BERLIM, ALEMANHA (FOLHAPRESS) – Após um filme chinês ser tirado da programação do Festival de Berlim sob circunstâncias misteriosas, outro longa produzido no país desponta como um dos favoritos ao Urso de Ouro.


O mais curioso é que “So Long, My Son”, de Wang Xiaoshuai, é carregado de ressonância política -motivo que, segundo parte da imprensa, poderia estar por trás da retirada de “One Second”, de Zhang Yimou, da disputa. 


Durante três horas, a obra de Wang perpassa os infortúnios de um casal de operários, atravessados pelo luto, pela penúria econômica e, sobretudo, pelas mudanças socioeconômicas que moldaram a China nos últimos 30 anos.


A trama faz uma crítica contundente à política do filho único, implantada pelo Partido Comunista até poucos anos atrás, e à abertura econômica, que trouxe desemprego e alterou a vida nas cidades. 


O enredo começa com a morte do menino Xingxing, que se afoga numa represa e leva seus pais a se mudarem de cidade, onde adotam um novo filho. Na nova morada, o casal enlutado não compreende o dialeto local e é visto como estrangeiro pelo rebento, que se revolta e foge de casa. 


Entre esses dois episódios, o diretor costura idas e voltas no passado desses personagens mostrando como as mudanças do país impactaram suas vidas.


Nos anos 1980, trabalhando numa fábrica da China ainda um tanto fechada e que herdava o rescaldo da Revolução Cultural, os dois têm de seguir à risca os ditames da política do filho único. Também são afetados por demissões em massa que vêm ao cabo da abertura econômica do país. 
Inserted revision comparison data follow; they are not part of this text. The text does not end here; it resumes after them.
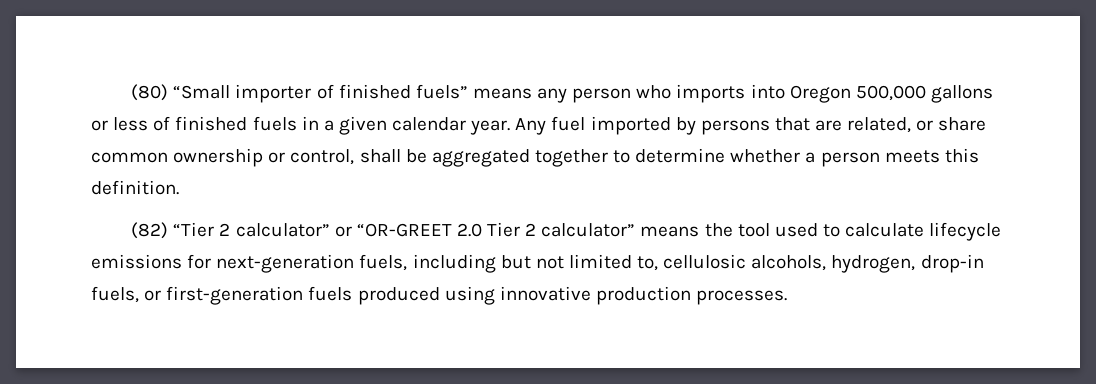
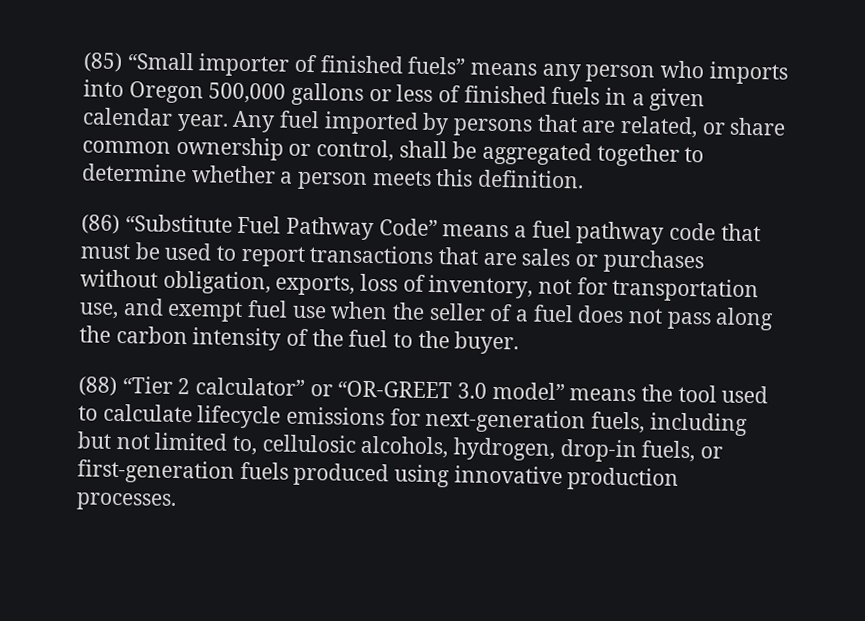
- (80) “Small importer of finished fuels” means any person who imports into Oregon 500,000 gallons or less of finished fuels in a given calendar year.
+ (85) “Small importer of finished fuels” means any person who imports into Oregon 500,000 gallons or less of finished fuels in a given calendar year.
- (82) “Tier 2 calculator” or “OR-GREET 2.0 Tier 2 calculator” means the tool used to calculate lifecycle emissions for next-generation fuels, including but not limited to, cellulosic alcohols, hydrogen, drop-in fuels, or first-generation fuels produced using innovative production processes.
+ (86) “Substitute Fuel Pathway Code” means a fuel pathway code that must be used to report transactions that are sales or purchases without obligation, exports, loss of inventory, not for transportation use, and exempt fuel use when the seller of a fuel does not pass along the carbon intensity of the fuel to the buyer.
+ (88) “Tier 2 calculator” or “OR-GREET 3.0 model” means the tool used to calculate lifecycle emissions for next-generation fuels, including but not limited to, cellulosic alcohols, hydrogen, drop-in fuels, or first-generation fuels produced using innovative production processes.

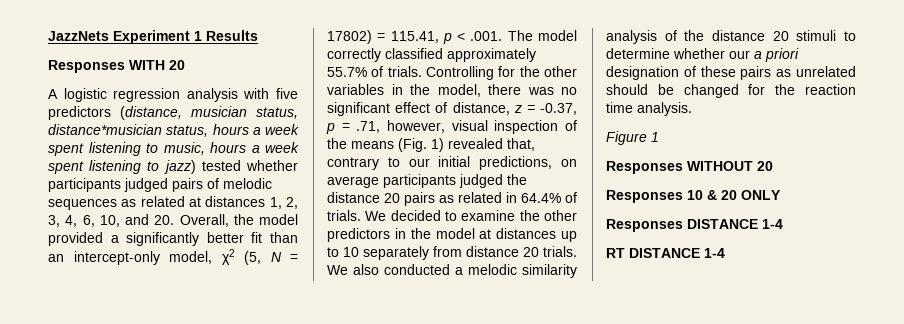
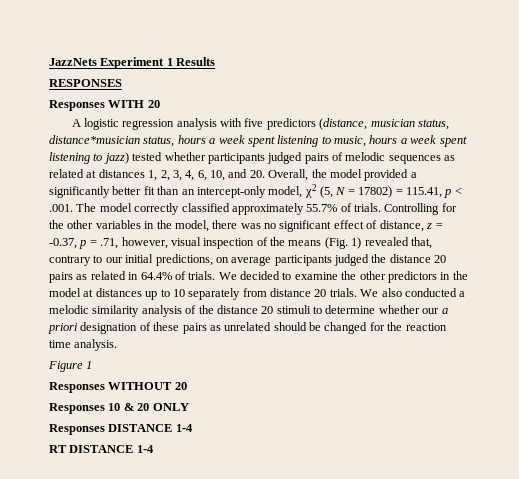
+ RESPONSES

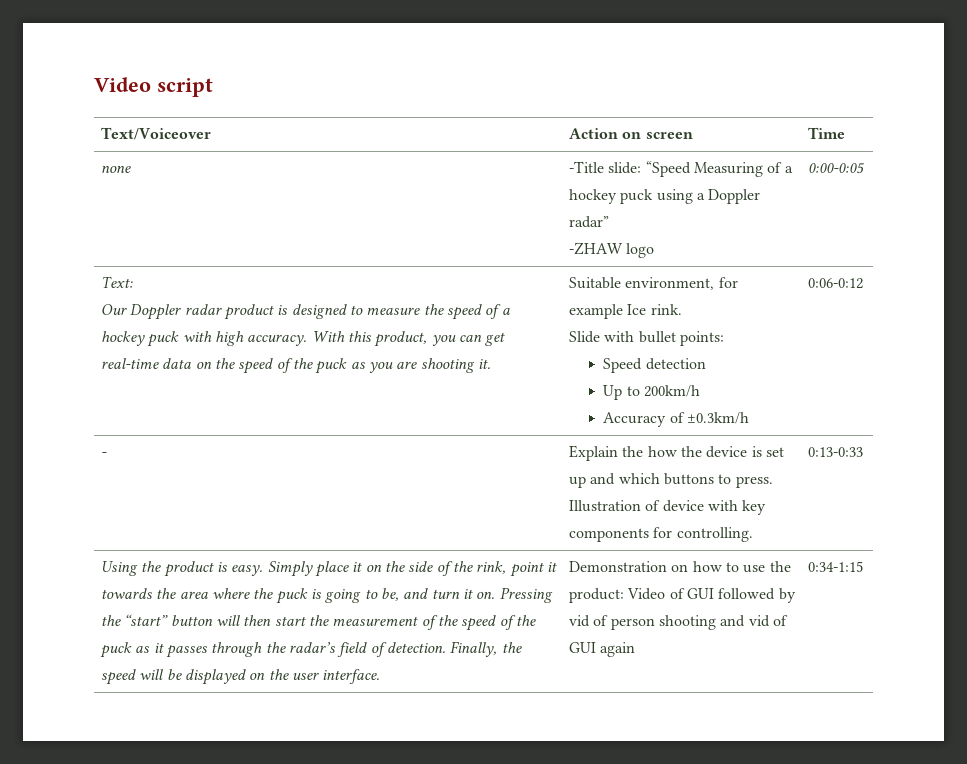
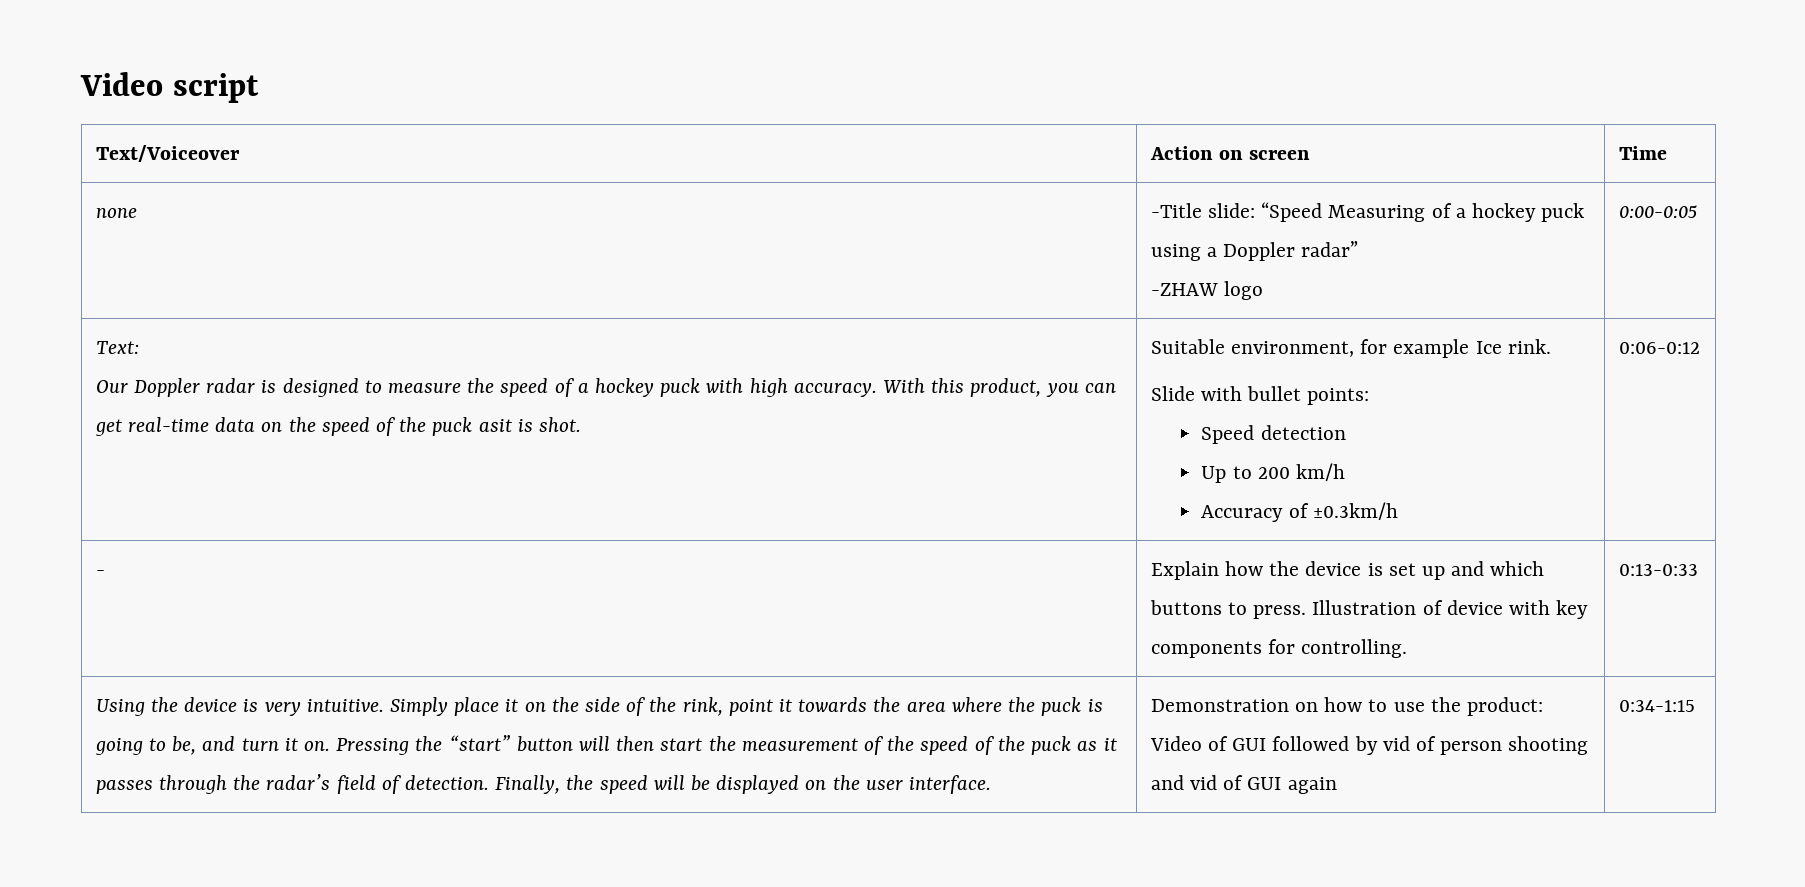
- Our Doppler radar product is designed to measure the speed of a hockey puck with high accuracy.
+ Our Doppler radar is designed to measure the speed of a hockey puck with high accuracy.
- With this product, you can get real-time data on the speed of the puck as you are shooting it.
+ With this product, you can get real-time data on the speed of the puck asit is shot.
- Up to 200km/h
+ Up to 200 km/h
- - | Explain the how the device is set up and which buttons to press. Illustration of device with key components for controlling. | 0:13-0:33
+ - | Explain how the device is set up and which buttons to press. Illustration of device with key components for controlling. | 0:13-0:33
- Using the product is easy.
+ Using the device is very intuitive.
No presente, suas agruras são outras. Existe o choque geracional entre os protagonistas e seu filho adotivo, há o poço social que cada vez mais aparta pobres e ricos, e a modernização dos grandes centros urbanos, que sepultou alguns dos traços característicos da vida no país. 


Com essa embalagem politizada a embrulhar um melodrama bem estruturado, “So Long, My Son” torna-se um dos candidatos mais naturais a levar o principal prêmio do festival, que será anunciado neste sábado (16). Conta a seu favor também o infortúnio que afetou o conterrâneo Zhang Yimou, e seu “One Second” -a justificativa oficial dada pela equipe do filme e pela mostra alemã é que “problemas técnicos em sua pós-produção” o impediram de deixar a China.


Mas não demoraram a pintar conjecturas de que o longa, que se passa no tempo da Revolução Cultural, tenha irritado a censura do Partido Comunista. 


“Não posso especular o que de fato aconteceu”, disse Wang, em conversa com os jornalistas. “No nosso caso, sempre fomos conscientes do quanto precisamos respeitar essas regras do sistema”, afirmou o diretor. Ele não crê que seu filme vá encontrar dificuldades em seu país de origem.